Руководитель столичного КФБ сидел за столом и выглядел очень уставшим. Однако увидев меня, он поднялся и вышел мне навстречу. Милютин по-отечески похлопал меня по плечу и сказал:
— Ещё раз спасибо тебе за блестяще выполненное задание! Мне до сих пор не верится, что ты смог провернуть такую сложную операцию. Не каждому профессионалу она по силам. Далеко не каждому. Ты герой. И я это говорю не для того, чтобы сделать тебе приятно, а потому что это так и есть. Признаться, мы уже не ожидали, что ты вернёшься, но ты это сделал. На днях мы поедем к Александру Петровичу, он хочет лично выразить тебе благодарность.
— Это будет большая честь для меня, — ответил я.
— Я тебе больше скажу: не сегодня, и даже не завтра мы осознаем всю ценность проделанной тобой работы. Ты не просто нашёл похищенных детей — возможно, ты раскрыл планы Священной Римской империи, направленные против России.

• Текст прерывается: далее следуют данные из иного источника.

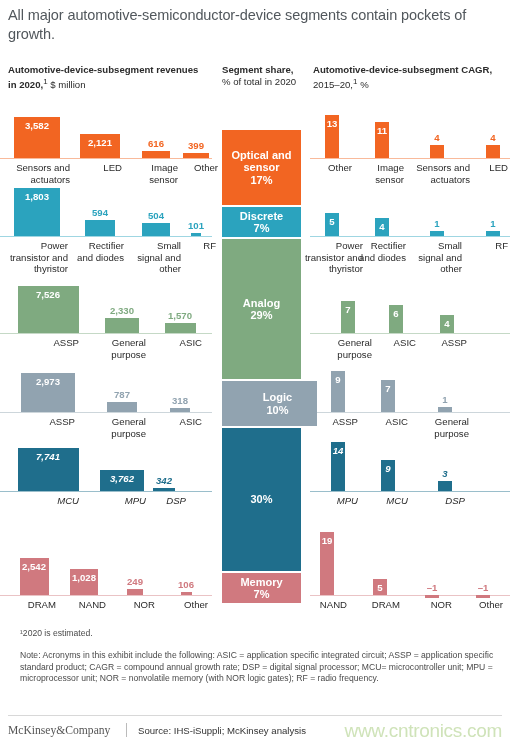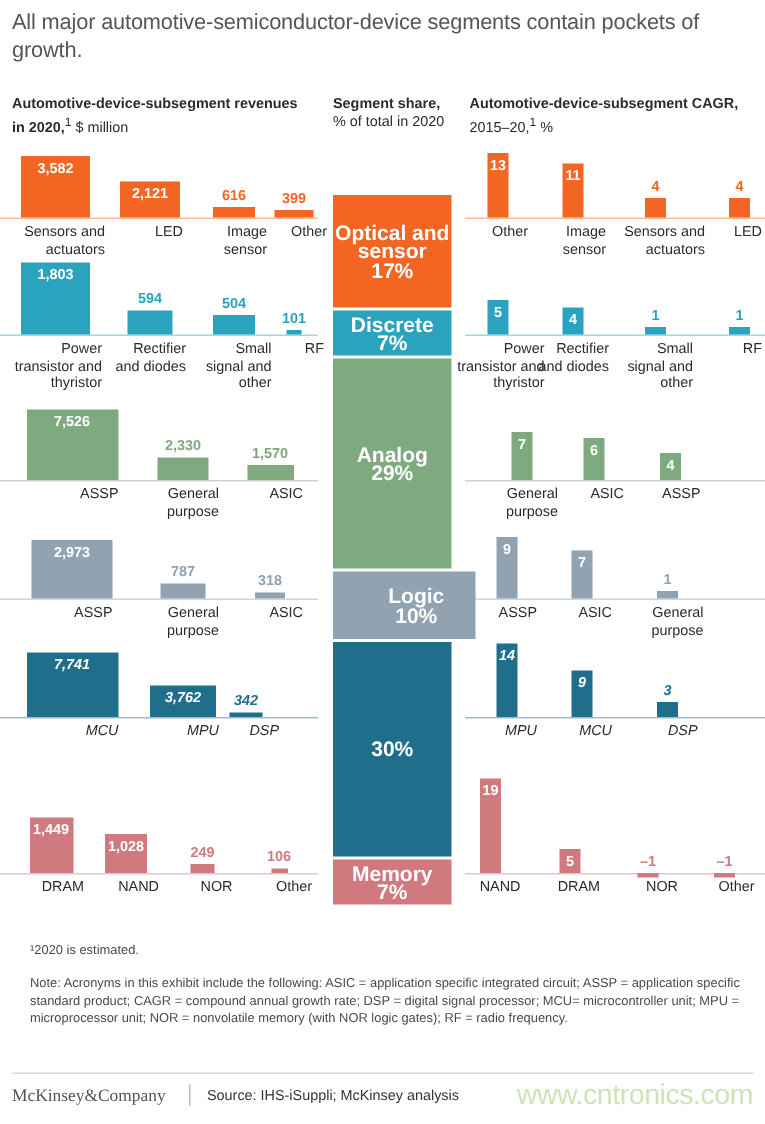"3,582" #chart { top: 88px -> 101px }
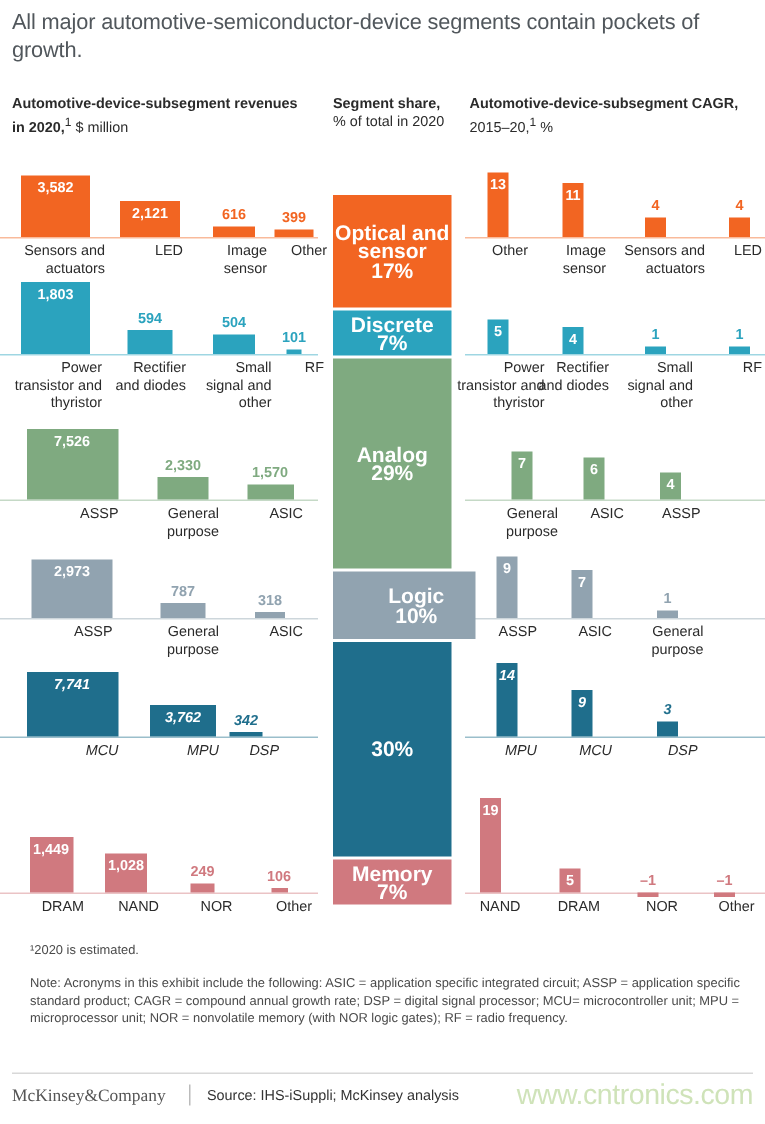"Optical and sensor" .seg { font-size: 14px -> 11px }
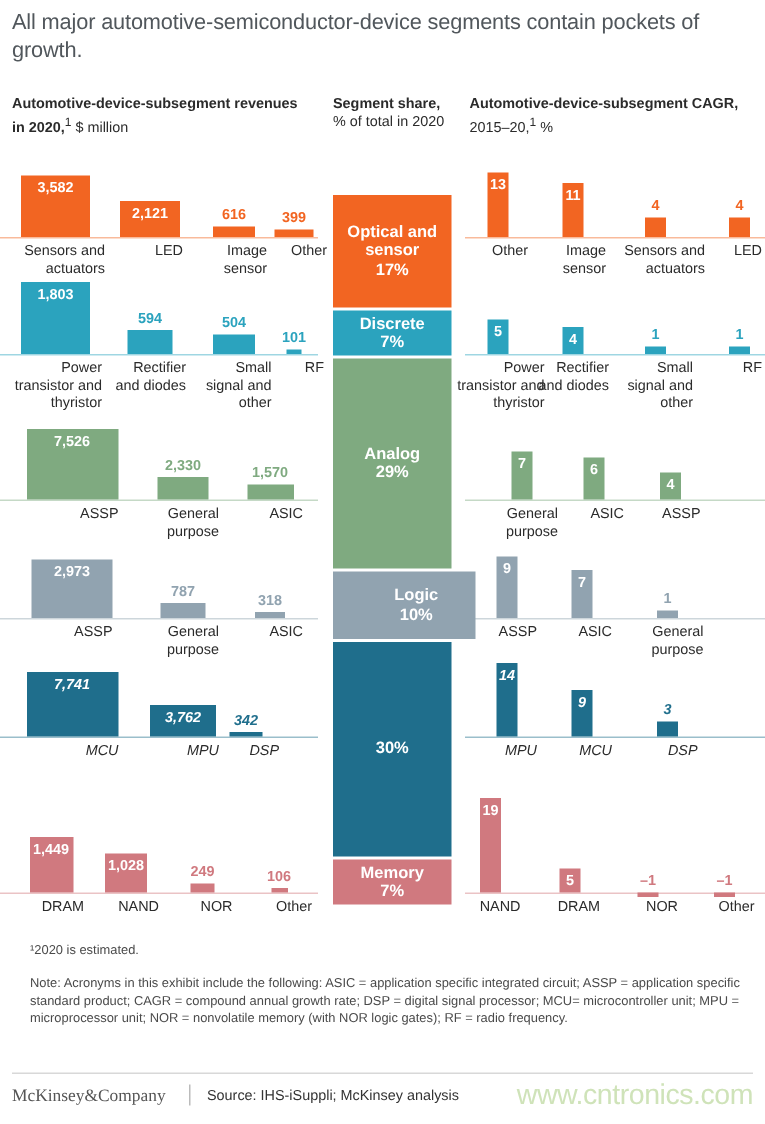"1,449" div.bar-val { text: 1,449 -> 2,542 }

Милютин тяжело вздохнул, немного помолчал и продолжил:
— Вот я сейчас говорю «возможно», но понимаю, что, скорее всего, так оно и есть. То, что ты уже рассказал, поражает размахом, но думаю, после допроса поляка мне придётся удивиться ещё сильнее. Есть такое ощущение.
Мне было нечего на это сказать, я лишь стоял и слушал.
— Нам предстоит очень много работы, — сказал генерал КФБ, возвращаясь за стол и подавая мне знак, чтобы я тоже присел. — Помимо радости, что нашлись наши дети, мы получили большую головную боль. Просто огромную. Бросить детей мы не можем. А как их вытаскивать — непонятно. Я даже не представляю, с какой стороны подходить к решению этой проблемы. И это я сейчас говорю лишь о детях и о том, как их вытаскивать. Я молчу о цели, ради которой были созданы все эти центры. На эту тему я пока даже думать не готов.
— Но ведь вы что-нибудь придумаете?
— А куда мы денемся? Бросить детей мы не можем. Только вот придумать надо что-то железобетонное, что поможет нам спасти ребят, а не погубить их. Обратиться к немцам и сказать: «Верните наших детей» — не вариант. Они будут всё отрицать.
— Да как можно такое отрицать? — удивился я.
— Эх, мальчик мой, — Милютин вздохнул. — Это уже не просто похищение, это международный конфликт, это геополитика, в ней зачастую отрицаются более очевидные вещи. На нашу претензию, если мы её предъявим, немцы разведут руками и в течение суток перевезут детей в другое место. Если уже не перевезли после вашего побега.
— С нашего центра могли перевезти, — согласился я. — . Но с остальных не должны. Мы сделали всё, чтобы похищение Яроша обыграть как его убийство.
— Это очень хорошо. Тогда есть шанс, что в остальных трёх центрах дети останутся. Если твой поляк знает, где эти центры расположены, это увеличит наши шансы вытащить оттуда ребят. Только вот время сейчас очень неудачное. Два года назад мы бы не задумываясь провели спецоперацию по спасению, учитывая, что центры расположены в Польше. А сейчас это будет сложно. А если уж говорить откровенно — невозможно. Значит, будем искать другие варианты.
— А они есть?
— Очень надеюсь что есть. Александр Петрович решал проблемы и посложнее. Все надежды на него.